[Before and after images]
┄┄┄┄┄┄┄┄┄┄
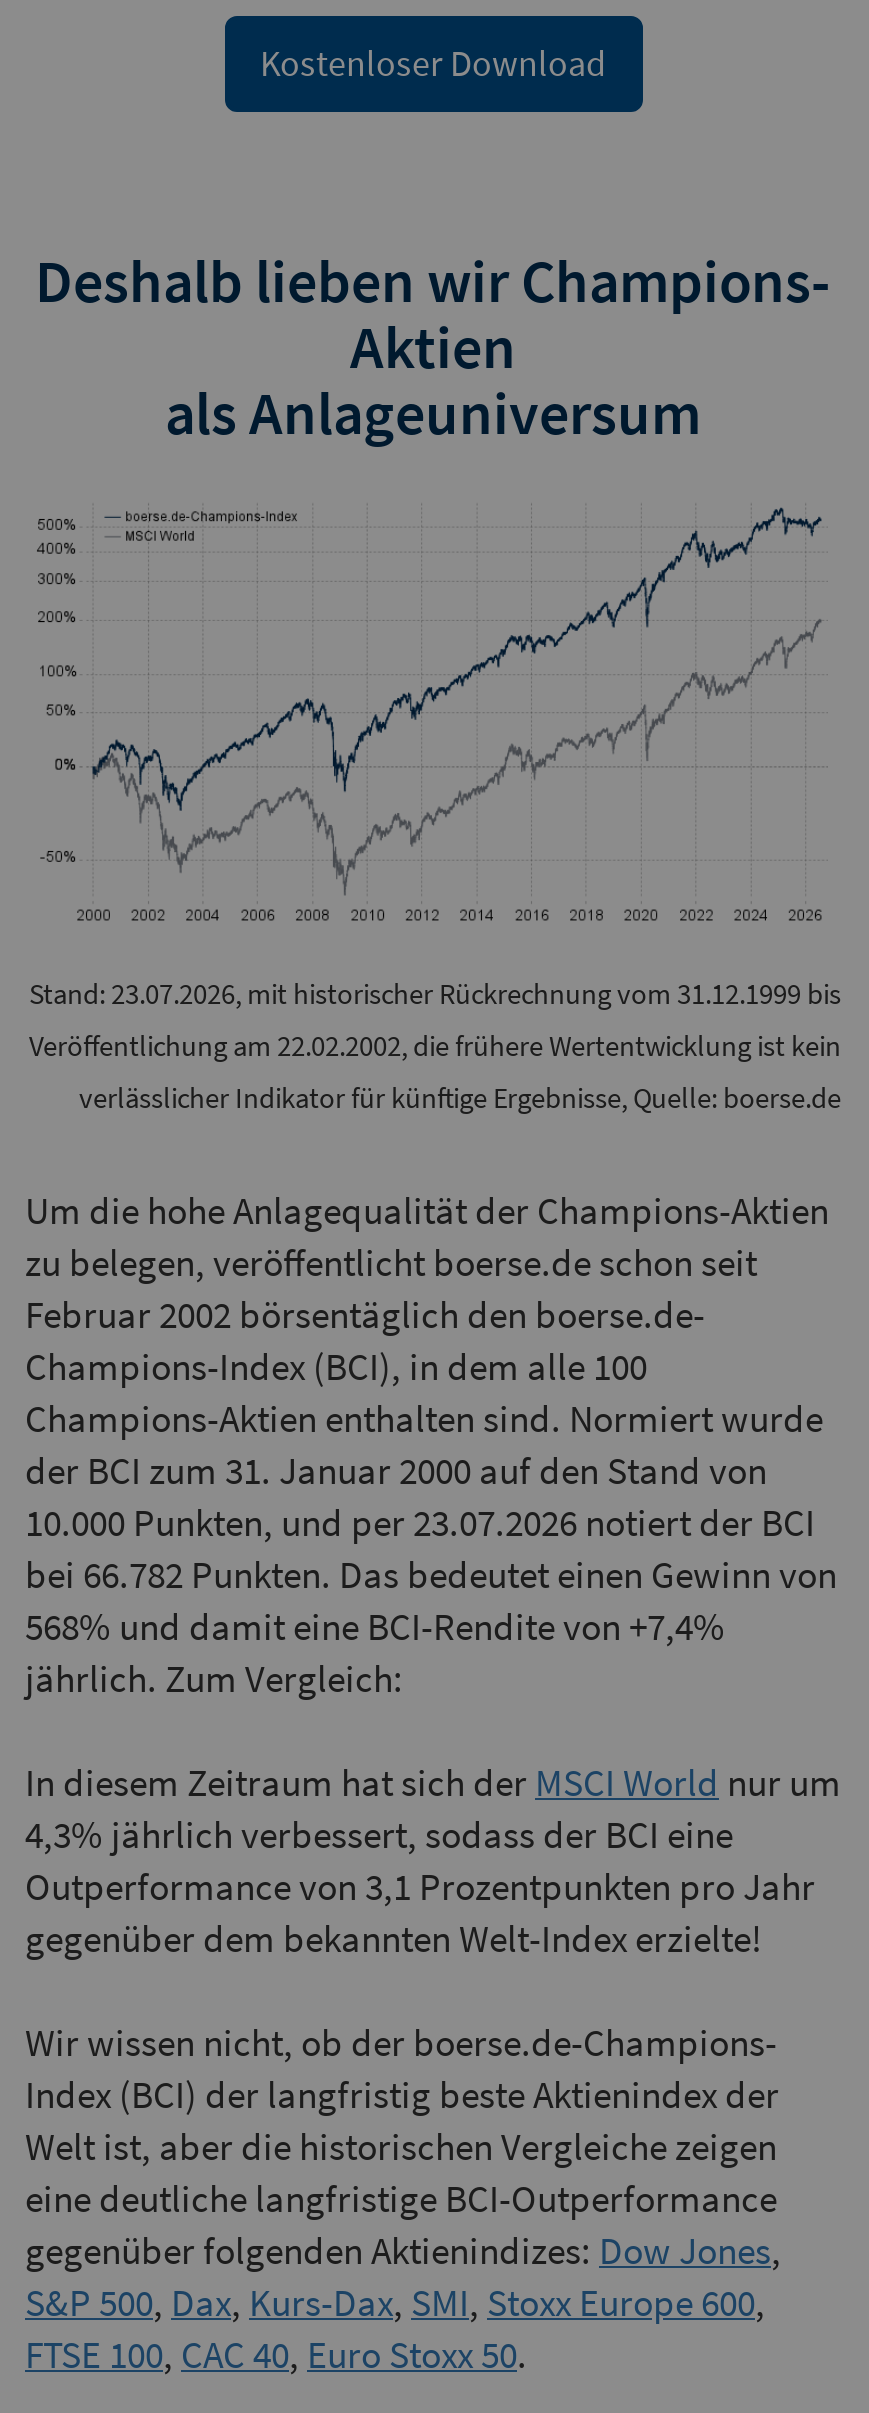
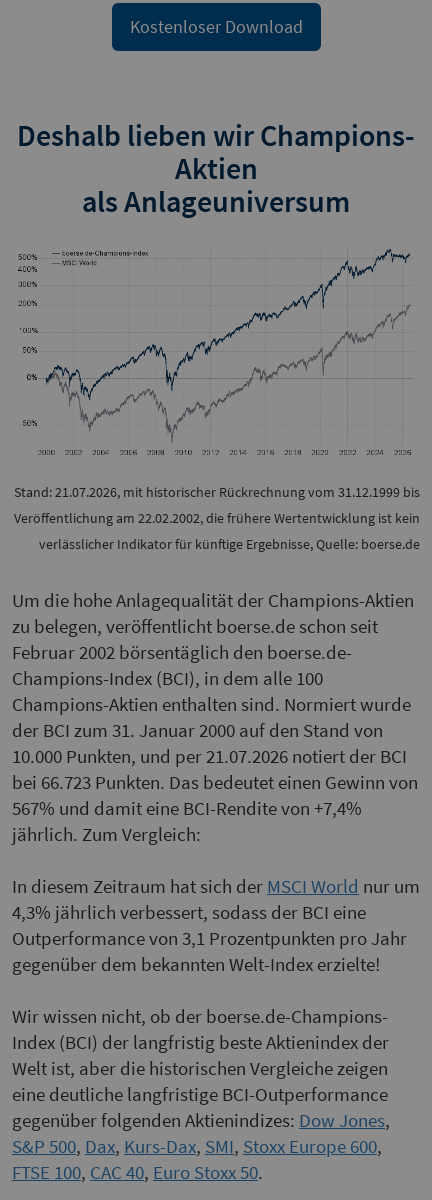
- Stand: 23.07.2026, mit historischer Rückrechnung vom 31.12.1999 bis
+ Stand: 21.07.2026, mit historischer Rückrechnung vom 31.12.1999 bis

- 10.000 Punkten, und per 23.07.2026 notiert der BCI
+ 10.000 Punkten, und per 21.07.2026 notiert der BCI

- bei 66.782 Punkten. Das bedeutet einen Gewinn von
+ bei 66.723 Punkten. Das bedeutet einen Gewinn von

- 568% und damit eine BCI-Rendite von +7,4%
+ 567% und damit eine BCI-Rendite von +7,4%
┄┄┄┄┄┄┄┄┄┄
INSTRUCTIONS TO FOLLOW:
A word-for-word copy of all the records above is required, with the pictures left out.

RESULT BELOW:
- Stand: 23.07.2026, mit historischer Rückrechnung vom 31.12.1999 bis
+ Stand: 21.07.2026, mit historischer Rückrechnung vom 31.12.1999 bis

- 10.000 Punkten, und per 23.07.2026 notiert der BCI
+ 10.000 Punkten, und per 21.07.2026 notiert der BCI

- bei 66.782 Punkten. Das bedeutet einen Gewinn von
+ bei 66.723 Punkten. Das bedeutet einen Gewinn von

- 568% und damit eine BCI-Rendite von +7,4%
+ 567% und damit eine BCI-Rendite von +7,4%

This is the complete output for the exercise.